[ale] rpm.pbone.net

Jeff Hubbs jhubbslist at att.net
Wed Feb 17 21:54:55 EST 2010


On 2/17/10 1:21 PM, Lightner, Jeff wrote:
> And if there were agreement on the best way to do all this there
> wouldn't be so many different distros.  FOSS includes "free" including
> "free" choices on how to best do things.
>    
No disagreement there.  BTW, one thing that one will see with Portage is 
its adaptability to an "imperfect" (as per RMS) software world; emerging 
certain packages does nothing but tell you how to hand-download/install 
it because the license allows use but not repackaging.  I have also for 
the first time recently seen one package block another specifically by 
virtue of its license!

> So in your setup does Gentoo for example include both lesstif and motif
> as options from a single location or does it pick one or the other and
> make you create your "overlay" for the other?   How is having to create
> "overlays" better than having to choose additional repositories in the
> RH model?
>    
Apparently there was a bit of a dust-up a couple years ago about 
lesstif; right now, it's not in Portage at all.  See 
http://bugs.gentoo.org/show_bug.cgi?format=multiple&id=193505.  
Openmotif 2.3.2 is what's current for x86 in Portage now.  If one just 
has to have lesstif right now, one is encouraged to create an overlay, 
apparently.

Suppose you were in a development shop and you had a non-OSS toolset 
that was written and maintained internally.  You could just make the 
source available and tell your folks to build it themselves or you could 
build and maintain binaries for various architectures.  But suppose it's 
got a lot of dependencies and suppose further those dependencies are 
version-twitchy.  You'd make an ebuild for your toolset just as you 
would if you were going to push it to the Gentoo repository, but instead 
you'd make the ebuild available via overlay and configure the target 
systems to use that overlay.  On the target system side, then, your 
toolset installs just like any other package and its dependencies get 
handled according to how you set it up in the ebuild.

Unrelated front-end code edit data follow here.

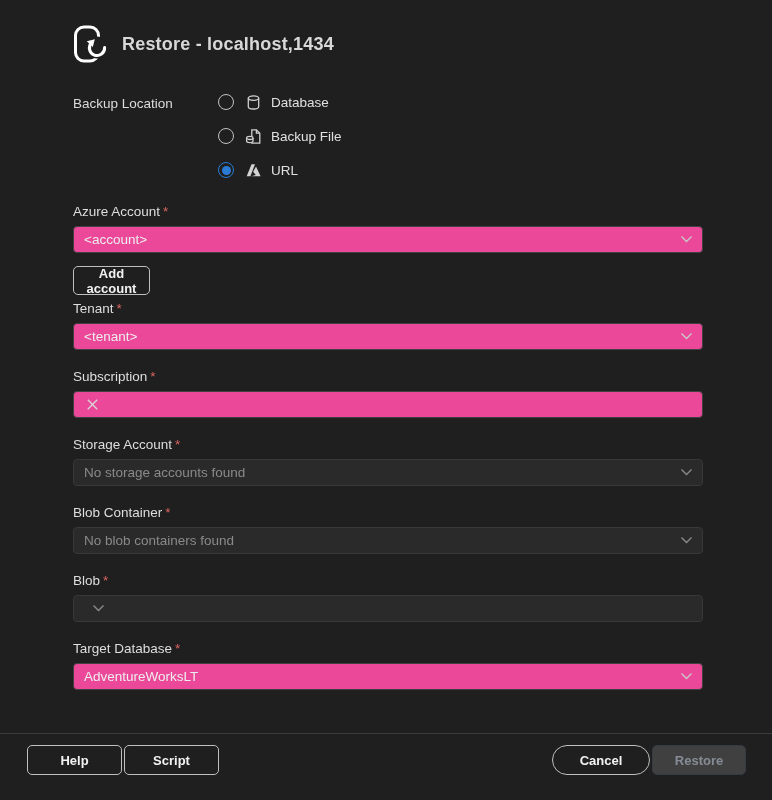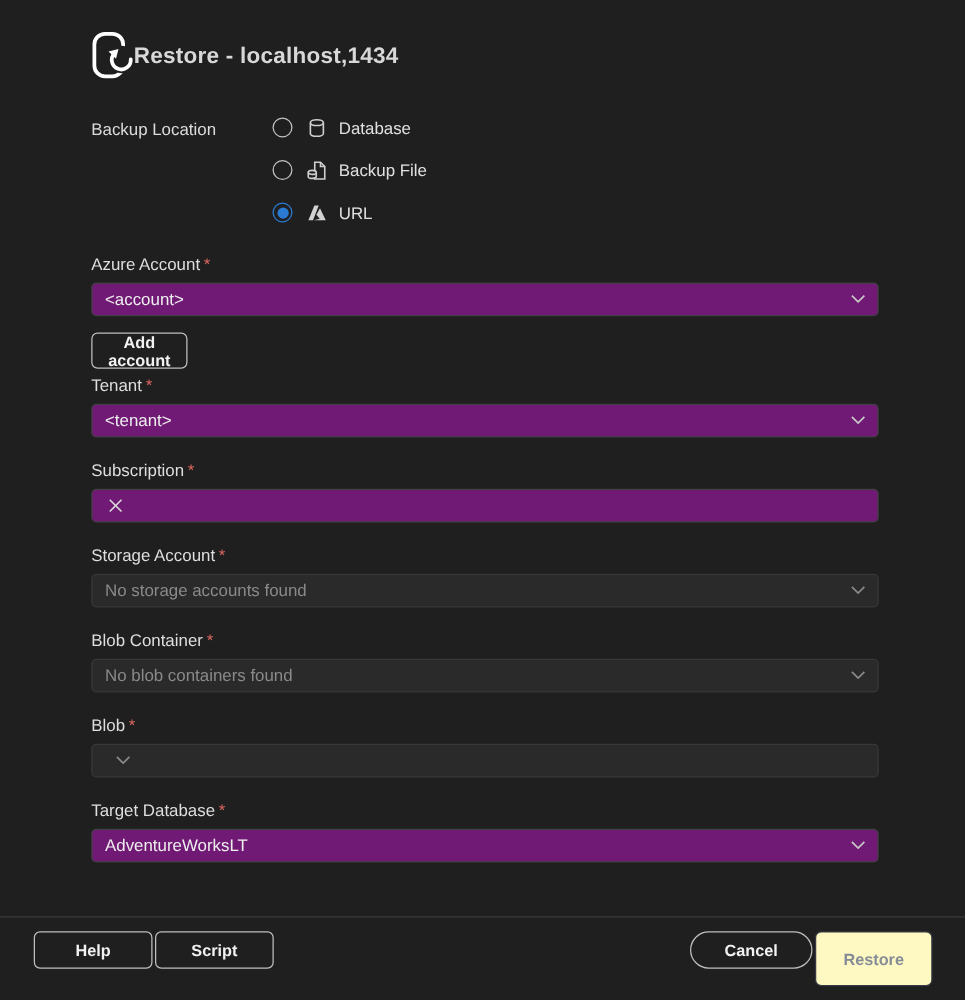"Restore - localhost,1434" .header { gap: none -> 15px }
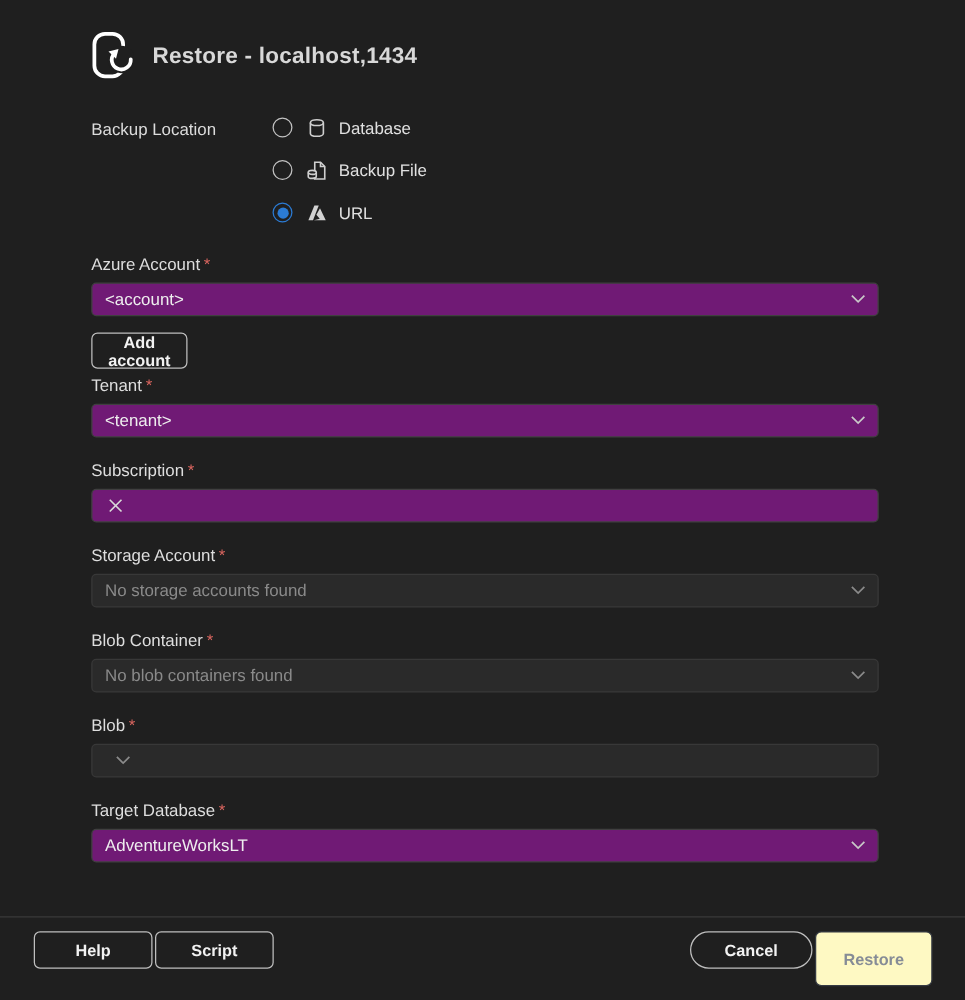"<account>" .dropdown, .textfield { background: #701a75 -> #ec4899 }
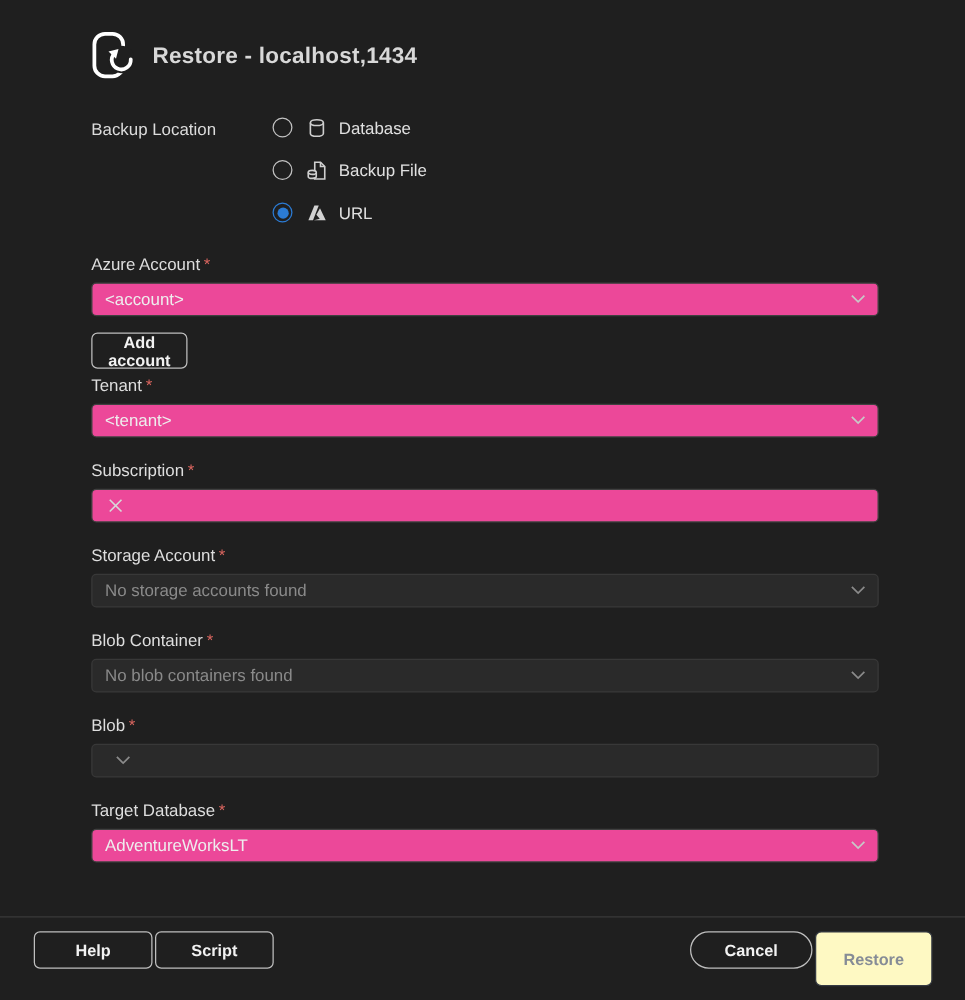"Restore" .btn-restore { background: #fef9c3 -> #404040; height: 44px -> 30px }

But for normal all-OSS systems work in Gentoo, you would typically only 
make use of an overlay if you were sort of "going rogue" or taking 
advantage of the work of someone else doing the same.  I've been working 
with Gentoo for about seven years now and I've never made or used one.
>
>
> -----Original Message-----
> From: ale-bounces at ale.org [mailto:ale-bounces at ale.org] On Behalf Of Jeff
> Hubbs
> Sent: Wednesday, February 17, 2010 12:32 PM
> To: ale at ale.org
> Subject: Re: [ale] rpm.pbone.net
>
> On 2/17/10 9:51 AM, Lightner, Jeff wrote:
>    
>> Not having used Gentoo I can't really comment on its world except to
>>      
> say
>    
>> that I doubt it has any all encompassing repository of every possible
>> OSS any more than RedHat style distributions do.
>>
>>      
> That's the basic idea, actually - it's not "every possible", of course,
> but a complete repository of packages is 106GiB (pats his
> updated-twice-a-day local repository).  We don't traffic in stacks of
> CDs or DVDs and personally I don't bother with Bittorrent.  A tens-of-MB
>
> install cd to create an initial instance for a given architecture that
> can then be flown into various and snbdry hardware in that arch is
> plenty.  Apps for which there is no package in Portage can either be
> built from source (a fully functional build system is implicit in the
> Gentoo design) or you can fairly readily make a package yourself (in
> which case you can get it added to the repository or make an overlay for
>
> your own use).
>
> There is a mechanism for augmenting the repository with "overlays" -
> sometimes people create overlays for code that's developed locally, for
> instance - and there's something called "virtual packages" where, for
> instance, you have a "virtual-jdk" package that aliases to whichever JDK
>
> you've got dialed up.  There's no GUI installer to absorb distro
> development team effort and whose intentions can be misunderstood
> (wasn't there an AIEE! INSTALLER NUKED MY DISK! message here not long
> ago?).
>
> Overall, a great way to produce lean, efficient Linux systems.